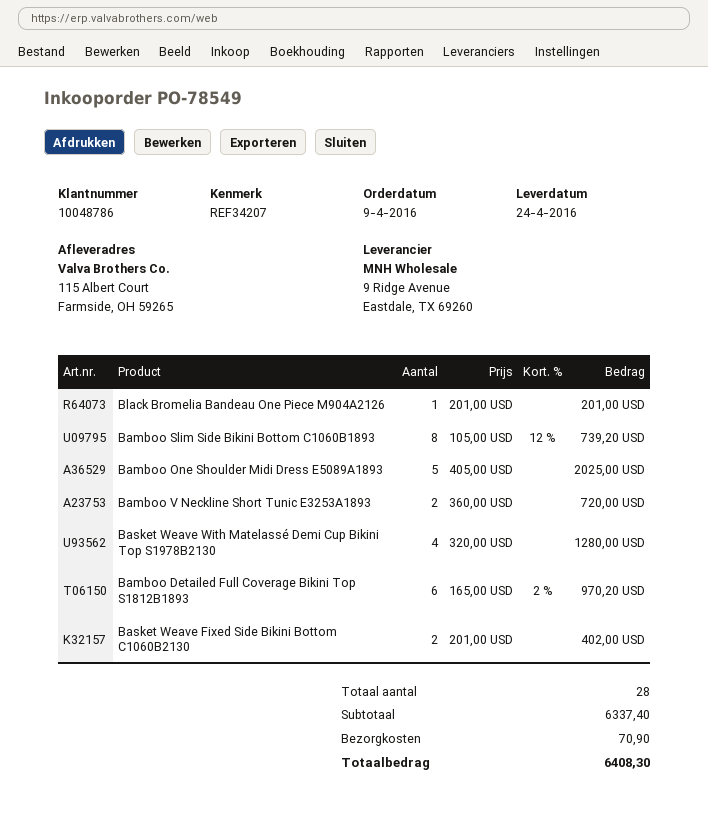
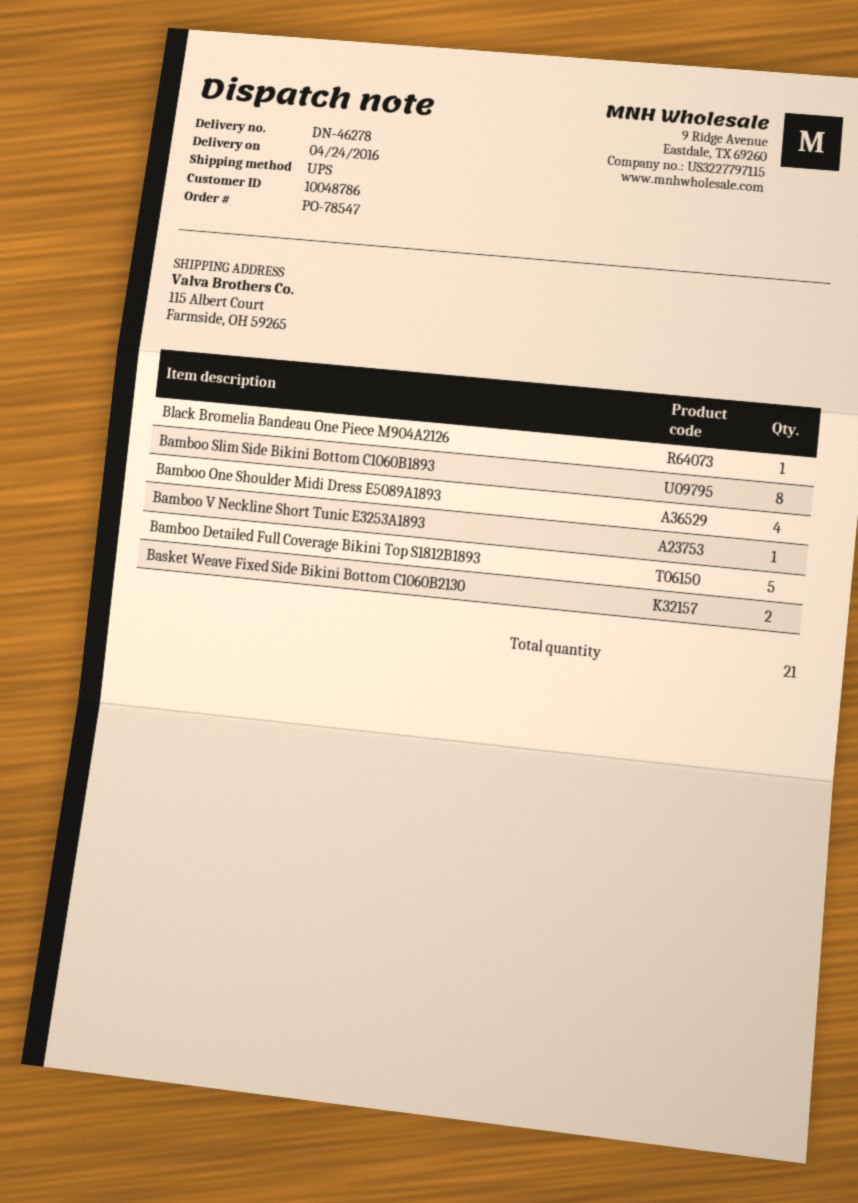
order number: PO-78549 -> PO-78547
Bamboo One Shoulder Midi Dress E5089A1893: 5 -> 4
Bamboo V Neckline Short Tunic E3253A1893: 2 -> 1
Basket Weave With Matelassé Demi Cup Bikini Top S1978B2130: 4 -> none
Bamboo Detailed Full Coverage Bikini Top S1812B1893: 6 -> 5
total quantity: 28 -> 21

============================================================

* What to do
Give the entries above again, exactly as written and free of images.

* Answer space
order number: PO-78549 -> PO-78547
Bamboo One Shoulder Midi Dress E5089A1893: 5 -> 4
Bamboo V Neckline Short Tunic E3253A1893: 2 -> 1
Basket Weave With Matelassé Demi Cup Bikini Top S1978B2130: 4 -> none
Bamboo Detailed Full Coverage Bikini Top S1812B1893: 6 -> 5
total quantity: 28 -> 21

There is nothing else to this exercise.